ENTRIES SHOWN
==================================================

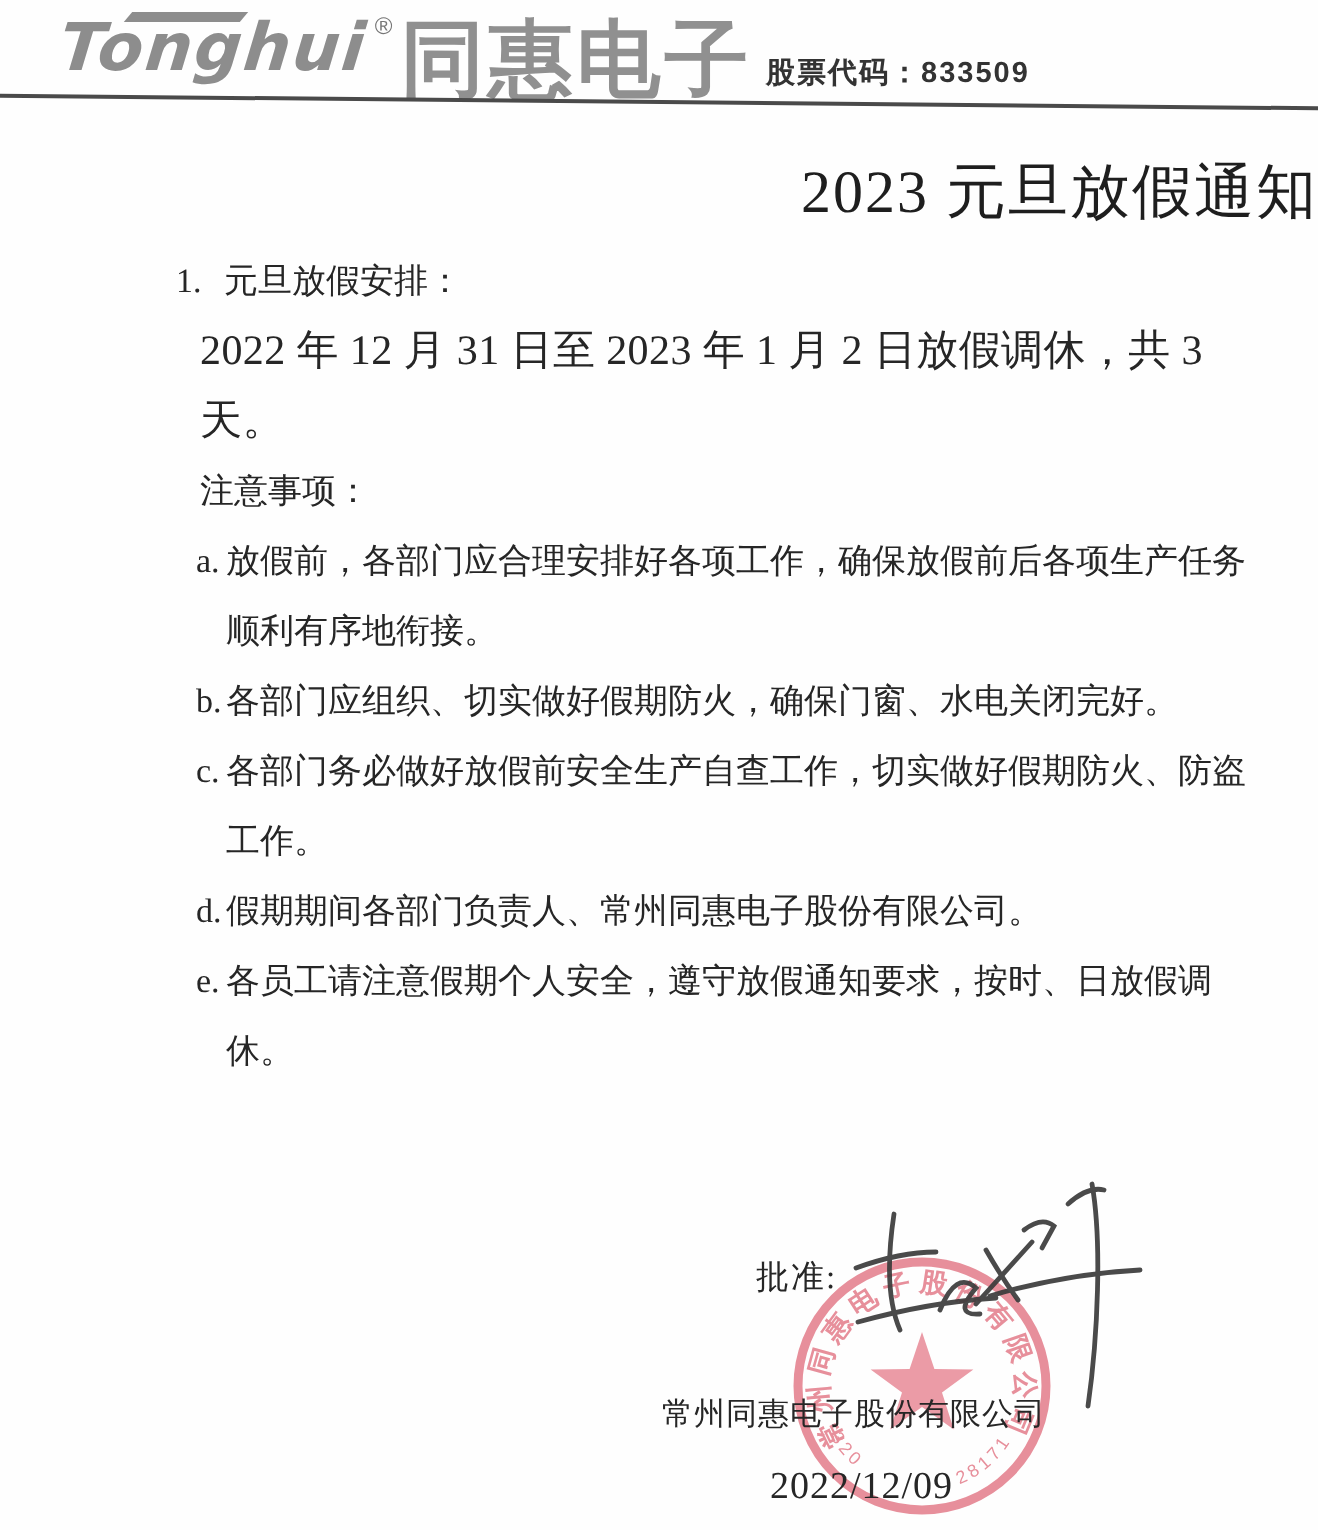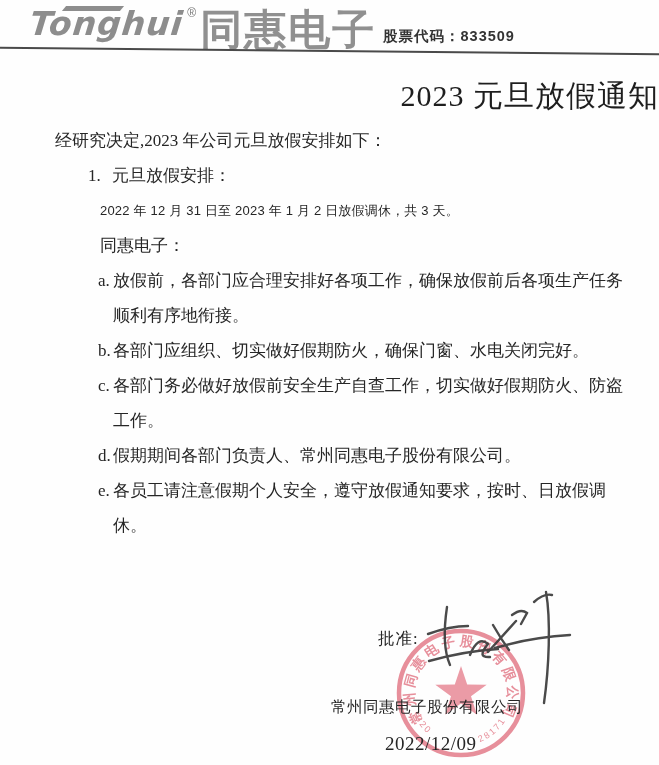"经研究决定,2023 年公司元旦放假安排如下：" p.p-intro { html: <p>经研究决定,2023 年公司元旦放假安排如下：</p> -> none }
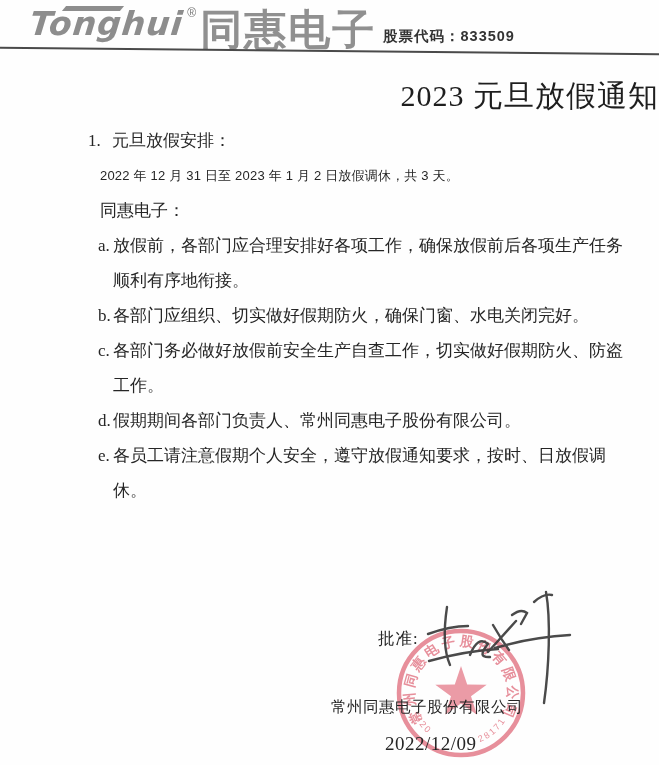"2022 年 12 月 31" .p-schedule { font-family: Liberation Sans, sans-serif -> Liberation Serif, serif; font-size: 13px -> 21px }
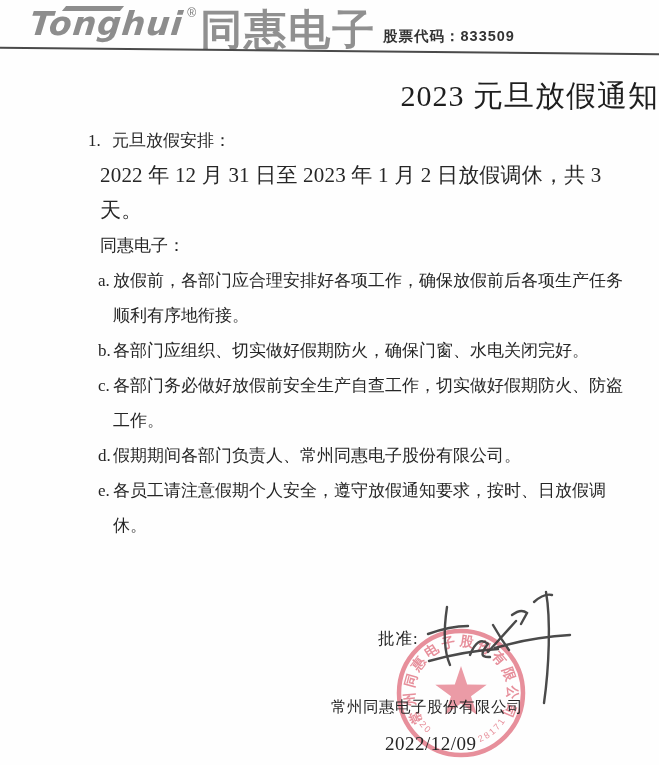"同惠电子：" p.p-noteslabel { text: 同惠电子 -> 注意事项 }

==================================================

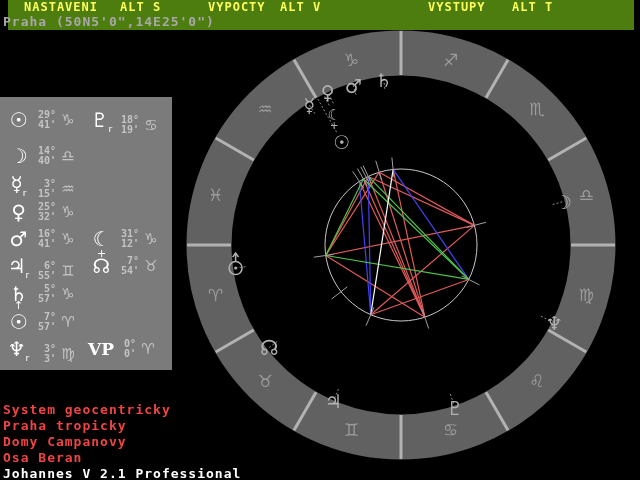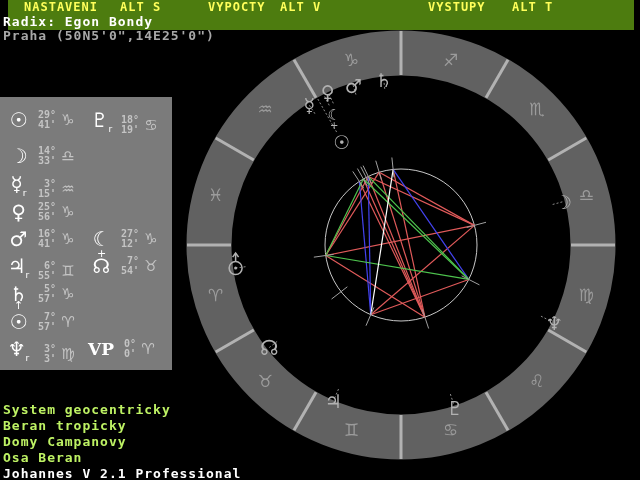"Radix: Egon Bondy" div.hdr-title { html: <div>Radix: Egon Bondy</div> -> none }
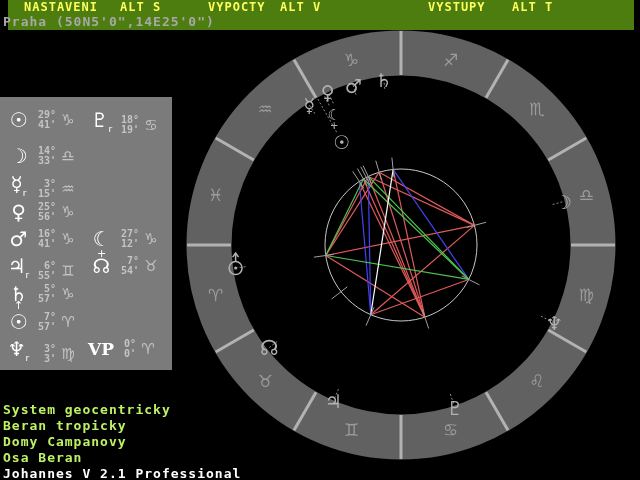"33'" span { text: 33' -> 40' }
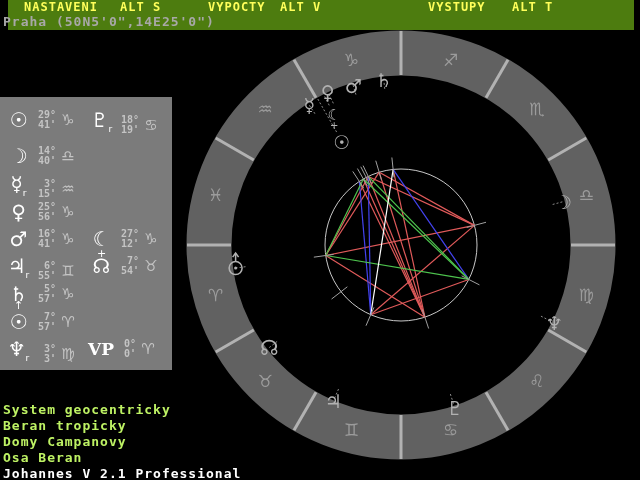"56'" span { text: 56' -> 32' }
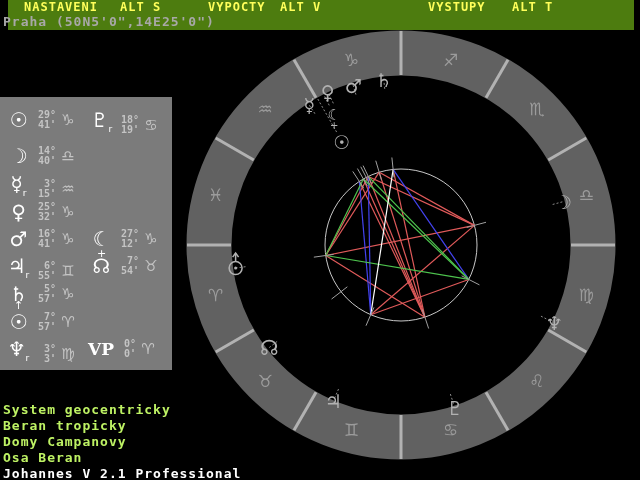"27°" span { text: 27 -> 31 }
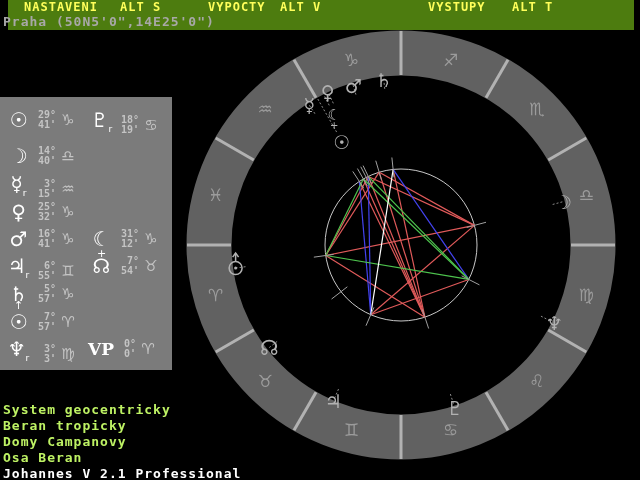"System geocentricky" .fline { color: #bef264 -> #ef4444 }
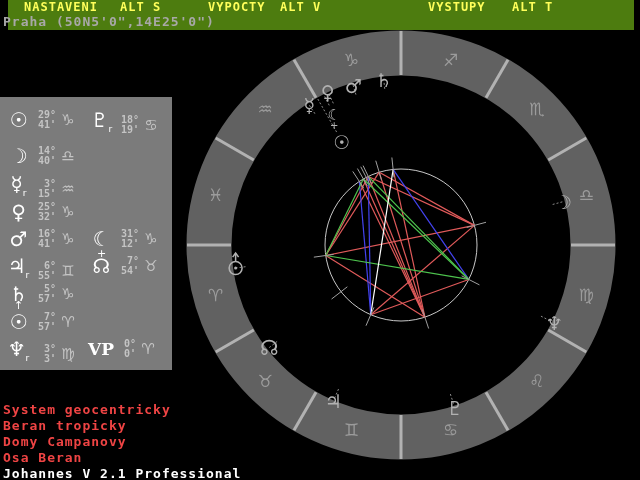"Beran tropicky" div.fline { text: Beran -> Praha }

==================================================

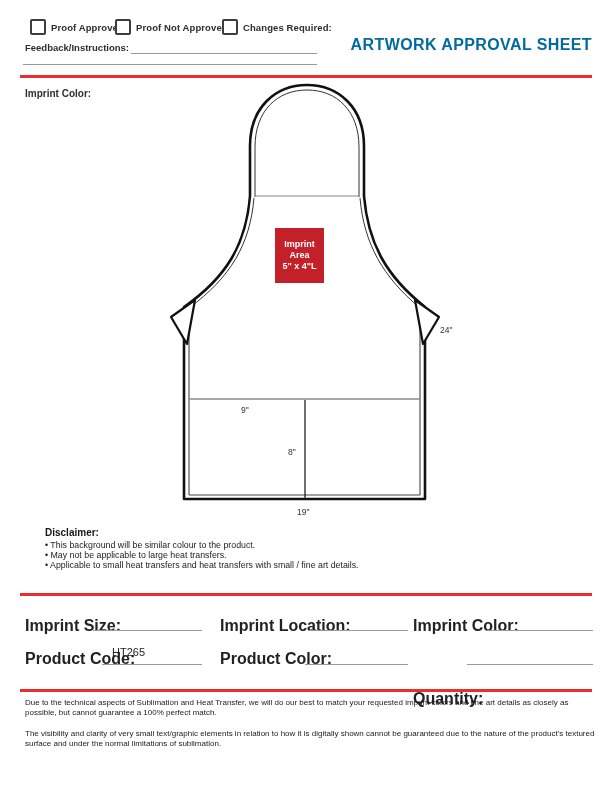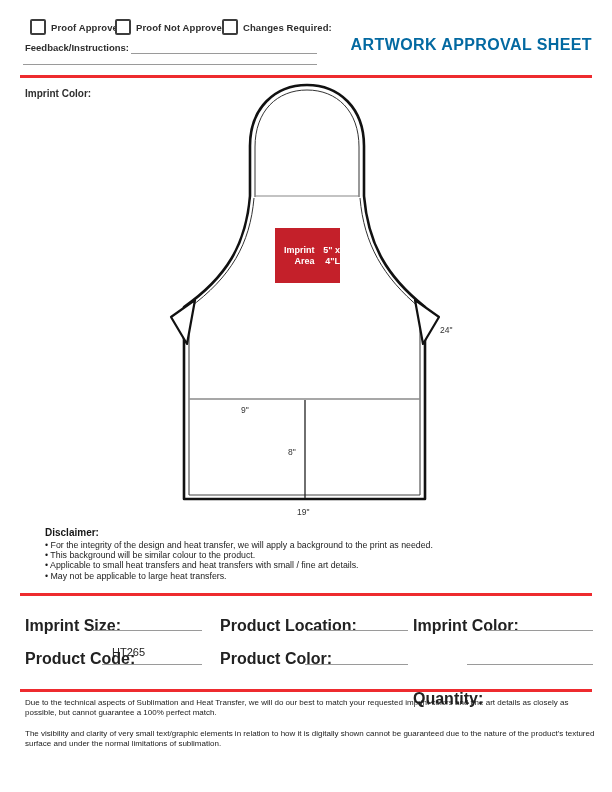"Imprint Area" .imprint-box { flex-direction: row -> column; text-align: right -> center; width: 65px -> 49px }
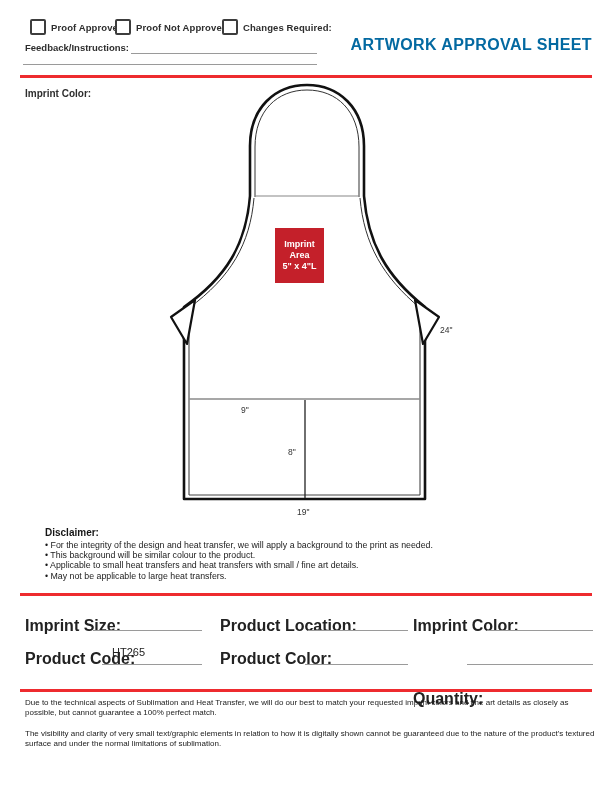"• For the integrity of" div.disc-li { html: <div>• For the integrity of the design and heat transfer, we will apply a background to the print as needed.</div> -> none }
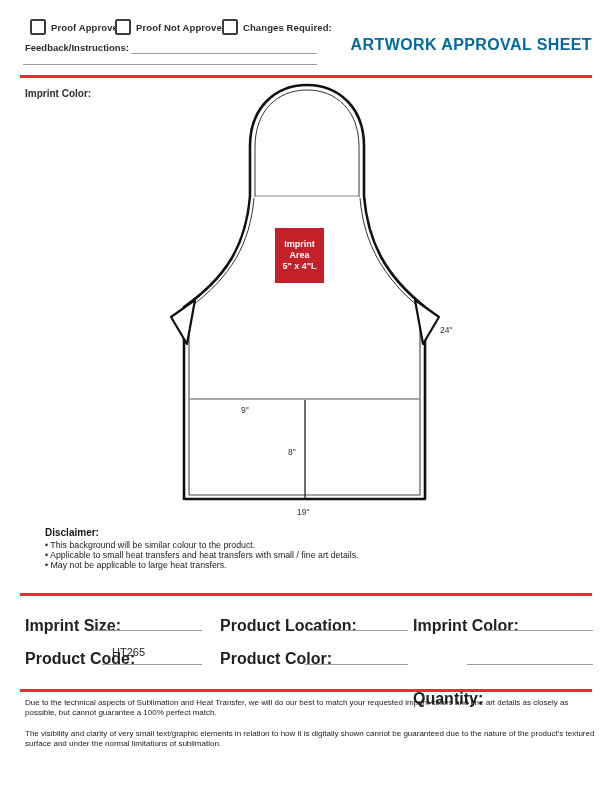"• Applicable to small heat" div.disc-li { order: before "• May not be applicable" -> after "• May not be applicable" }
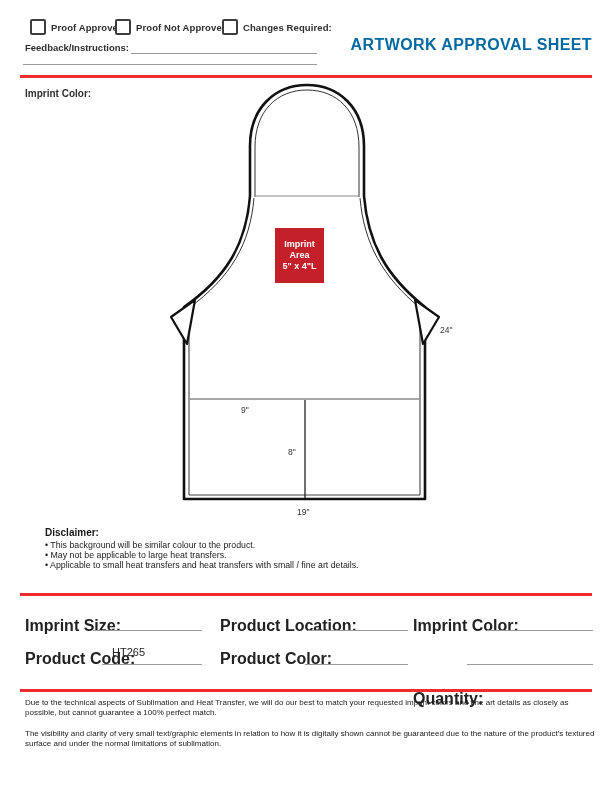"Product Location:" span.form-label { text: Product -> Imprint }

==================================================

WHAT THIS TASK INVOLVES
Those lines of the records above that run from the one containing "html: <p>经研究决定,2023 年公司元旦放假安排如下：</p>" through the one containing "text: 同惠电子 ->" should be returned exactly, with no pictures among them.

ANSWER SECTION
"经研究决定,2023 年公司元旦放假安排如下：" p.p-intro { html: <p>经研究决定,2023 年公司元旦放假安排如下：</p> -> none }
"2022 年 12 月 31" .p-schedule { font-family: Liberation Sans, sans-serif -> Liberation Serif, serif; font-size: 13px -> 21px }
"同惠电子：" p.p-noteslabel { text: 同惠电子 -> 注意事项 }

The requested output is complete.